** Opening RECORD EXTRACTS block **

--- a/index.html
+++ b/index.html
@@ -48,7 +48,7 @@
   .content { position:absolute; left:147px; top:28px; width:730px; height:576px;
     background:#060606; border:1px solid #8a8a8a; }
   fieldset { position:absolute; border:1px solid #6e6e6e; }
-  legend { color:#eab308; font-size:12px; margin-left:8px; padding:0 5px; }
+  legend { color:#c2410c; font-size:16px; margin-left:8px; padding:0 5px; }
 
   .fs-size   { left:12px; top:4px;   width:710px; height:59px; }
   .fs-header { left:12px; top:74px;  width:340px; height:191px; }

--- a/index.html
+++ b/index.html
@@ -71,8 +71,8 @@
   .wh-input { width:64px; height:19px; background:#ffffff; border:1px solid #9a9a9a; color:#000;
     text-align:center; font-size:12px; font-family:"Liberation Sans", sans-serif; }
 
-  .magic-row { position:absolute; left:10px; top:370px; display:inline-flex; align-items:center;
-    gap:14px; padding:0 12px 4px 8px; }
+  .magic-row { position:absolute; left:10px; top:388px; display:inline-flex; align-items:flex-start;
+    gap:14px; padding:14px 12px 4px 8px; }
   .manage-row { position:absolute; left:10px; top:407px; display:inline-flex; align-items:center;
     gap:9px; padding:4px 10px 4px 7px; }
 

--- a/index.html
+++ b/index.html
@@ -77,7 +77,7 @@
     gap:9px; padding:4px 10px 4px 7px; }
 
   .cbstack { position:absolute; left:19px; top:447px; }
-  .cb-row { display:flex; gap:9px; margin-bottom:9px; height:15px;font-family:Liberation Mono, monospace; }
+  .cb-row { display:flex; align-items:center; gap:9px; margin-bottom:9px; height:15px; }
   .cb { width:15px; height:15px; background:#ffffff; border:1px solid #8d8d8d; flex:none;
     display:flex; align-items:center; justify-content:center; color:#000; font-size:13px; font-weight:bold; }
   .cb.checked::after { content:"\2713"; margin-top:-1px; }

** Closing RECORD EXTRACTS block **
** Opening RECORD EXTRACTS block **

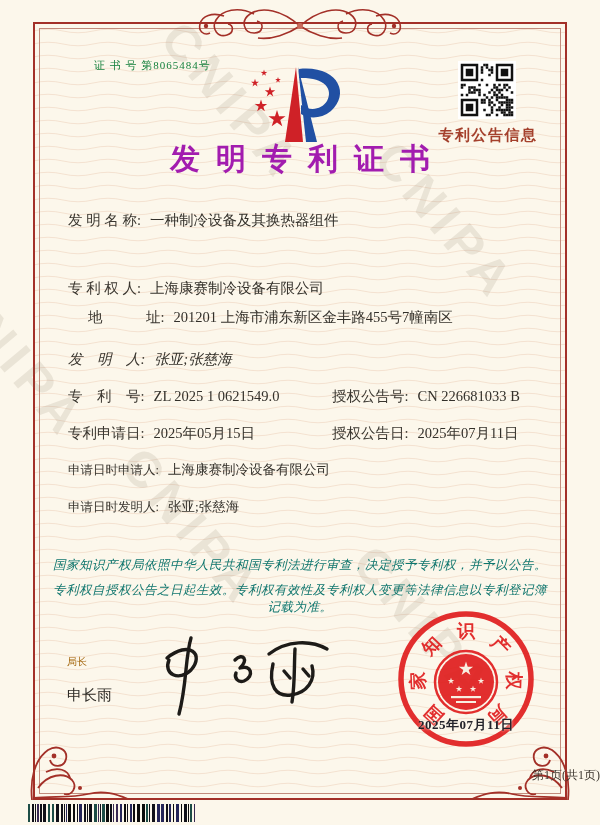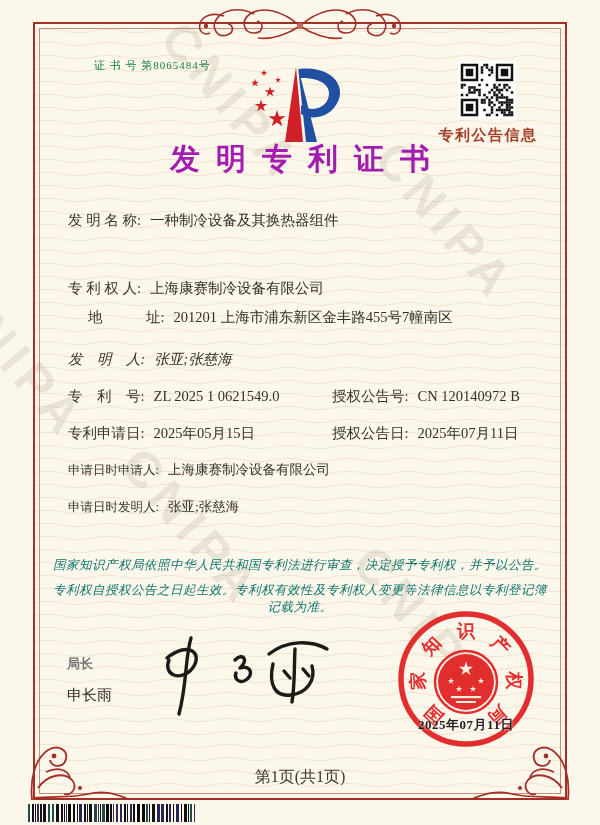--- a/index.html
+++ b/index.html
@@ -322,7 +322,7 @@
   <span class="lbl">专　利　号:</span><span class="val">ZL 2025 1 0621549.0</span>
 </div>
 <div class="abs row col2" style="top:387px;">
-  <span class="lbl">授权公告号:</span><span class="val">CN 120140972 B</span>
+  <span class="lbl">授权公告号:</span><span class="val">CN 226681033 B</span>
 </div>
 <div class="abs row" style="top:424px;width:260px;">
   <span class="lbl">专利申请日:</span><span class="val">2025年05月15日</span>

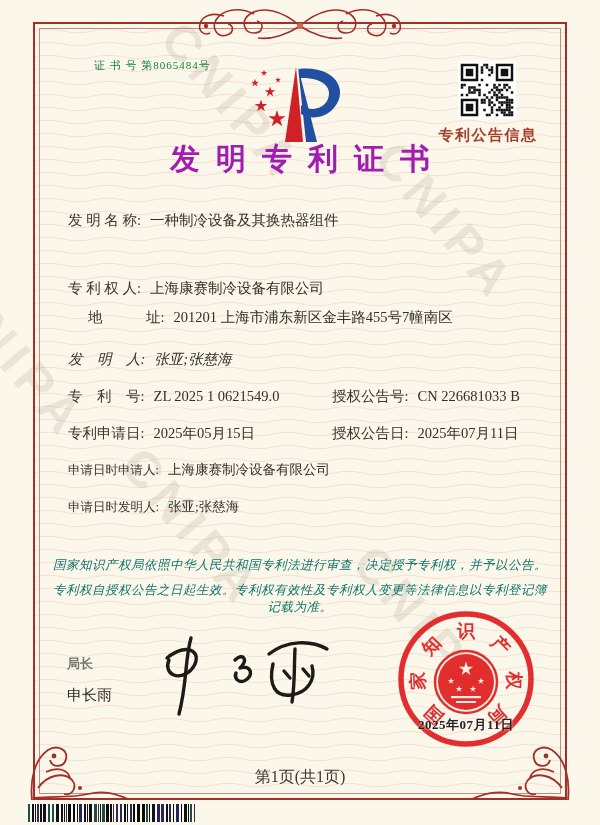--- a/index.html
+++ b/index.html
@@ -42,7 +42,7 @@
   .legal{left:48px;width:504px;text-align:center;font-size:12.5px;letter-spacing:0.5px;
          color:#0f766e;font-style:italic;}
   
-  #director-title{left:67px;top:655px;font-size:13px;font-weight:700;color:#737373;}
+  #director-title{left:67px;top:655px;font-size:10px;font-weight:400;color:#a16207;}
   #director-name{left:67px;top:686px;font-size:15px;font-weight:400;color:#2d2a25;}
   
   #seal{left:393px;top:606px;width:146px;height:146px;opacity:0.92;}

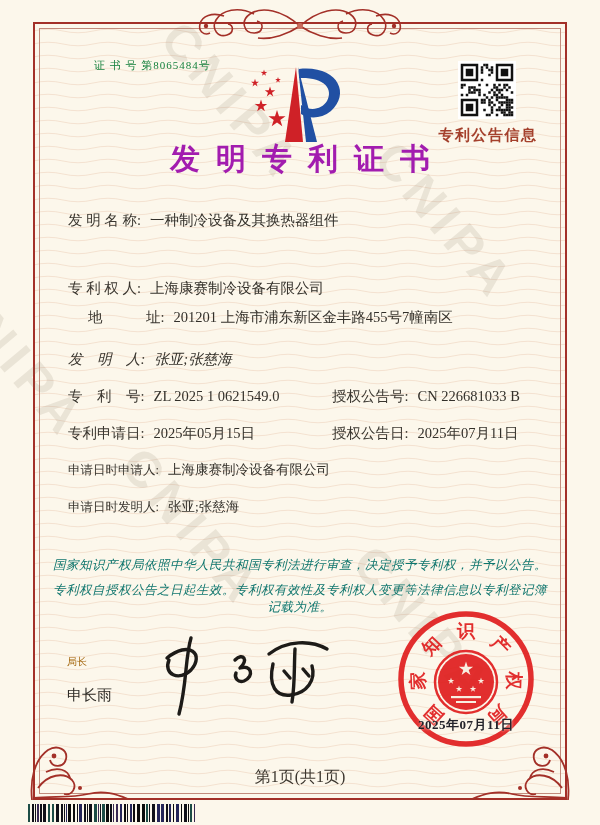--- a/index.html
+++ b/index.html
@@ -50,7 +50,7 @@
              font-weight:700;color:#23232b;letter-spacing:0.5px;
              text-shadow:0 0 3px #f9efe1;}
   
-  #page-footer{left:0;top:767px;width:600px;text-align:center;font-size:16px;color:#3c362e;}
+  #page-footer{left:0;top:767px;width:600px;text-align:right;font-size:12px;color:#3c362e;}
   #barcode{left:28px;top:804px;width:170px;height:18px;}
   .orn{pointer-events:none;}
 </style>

** Closing RECORD EXTRACTS block **

PROBLEM TO SOLVE:
Search the lines above for the string "background" and copy each line that has it.

FINAL ANSWER:
     background:#060606; border:1px solid #8a8a8a; }
   .wh-input { width:64px; height:19px; background:#ffffff; border:1px solid #9a9a9a; color:#000;
   .cb { width:15px; height:15px; background:#ffffff; border:1px solid #8d8d8d; flex:none;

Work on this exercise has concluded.